Is there such tools (I use the latest version of Java, an API for it would be useful). I found someone who wrote you could use BioJava 1.8. But I can only find instructions and downloads for the latest version 4.x (as well as some earlier 3.x). I've found some documentation on BioJava 4.2 and mentioning on GenBank files, but no instruction on how to do anything (especially like what I'm looking for). Anyone who know anything?
You could use biojava and a series of iterators.
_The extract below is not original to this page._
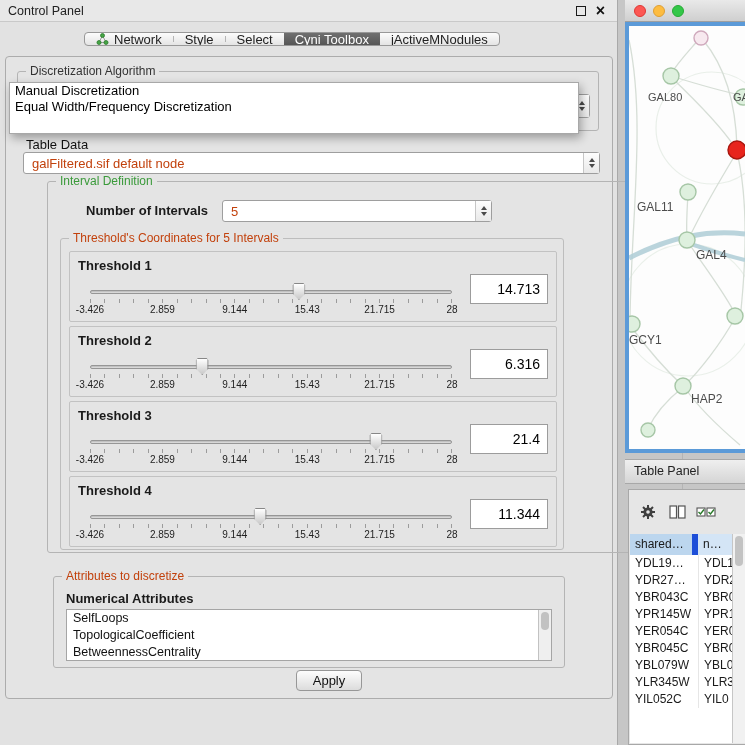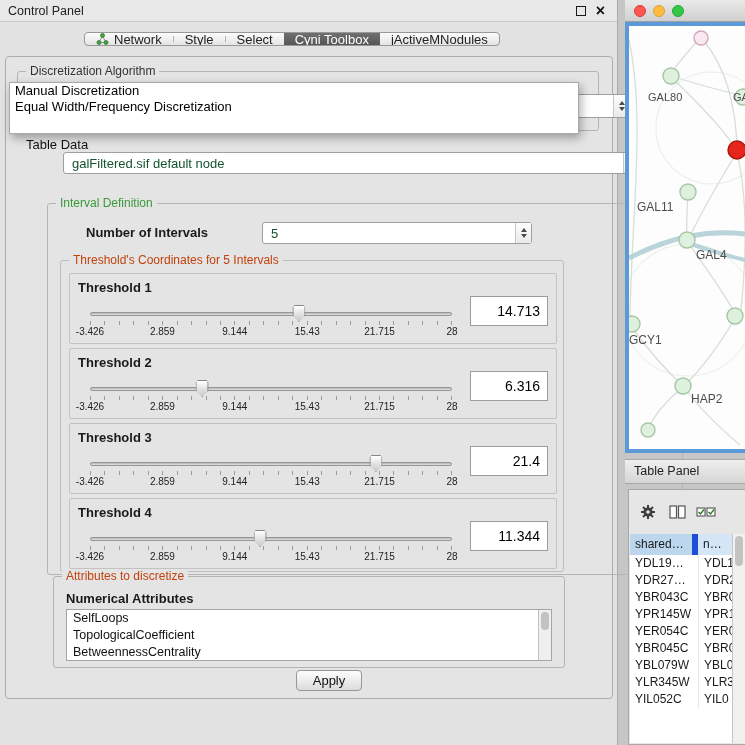"galFiltered.sif default node" .combo { color: #14532d -> #c2410c; margin-left: 40px -> none }
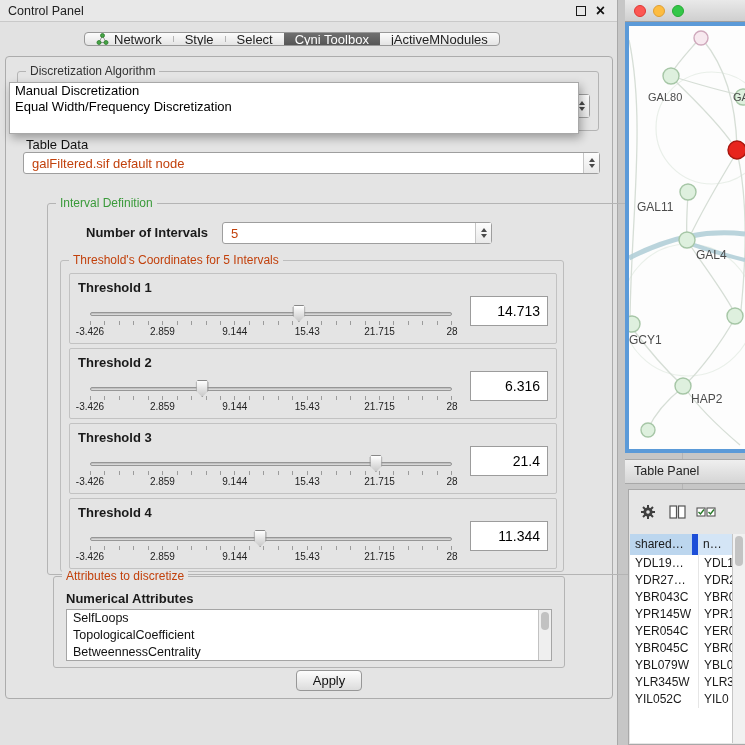"Interval Definition" #interval-group { top: 146px -> 124px }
I would do this to get the features of a "CDS" coding sequence, so it should work for " gene" or "rRNA" too.
LinkedHashMap<String, DNASequence> codingSequences = GenbankReaderHelper.readGenbankDNASequence(file);
for (DNASequence cds : codingSequences.values()) {
for (FeatureInterface<AbstractSequence<NucleotideCompound>, NucleotideCompound> cdsFeature : cds.getFeatures()) {
if (cdsFeature.getType().equals("gene")){
Map<String, List<Qualifier>> qualifiers = cdsFeature.getQualifiers();
List<Qualifier> geneNameList = qualifiers.get("gene");
if (geneNameList != null) {
for (Qualifier geneName : geneNameList){
if (geneName.getValue() == "16SrRNA"){
int loc1 = cdsFeature.getLocations().getStart().getPosition();
int loc2 = cdsFeature.getLocations().getEnd().getPosition();
}
}
}
}
}
}
}
I would also suggest to use a debugger for example like a eclipse - make a break point in one of these qualifiers to dig into exactly what you need and what each variable is called in BioJava.
You could use eutils straight from NCBI.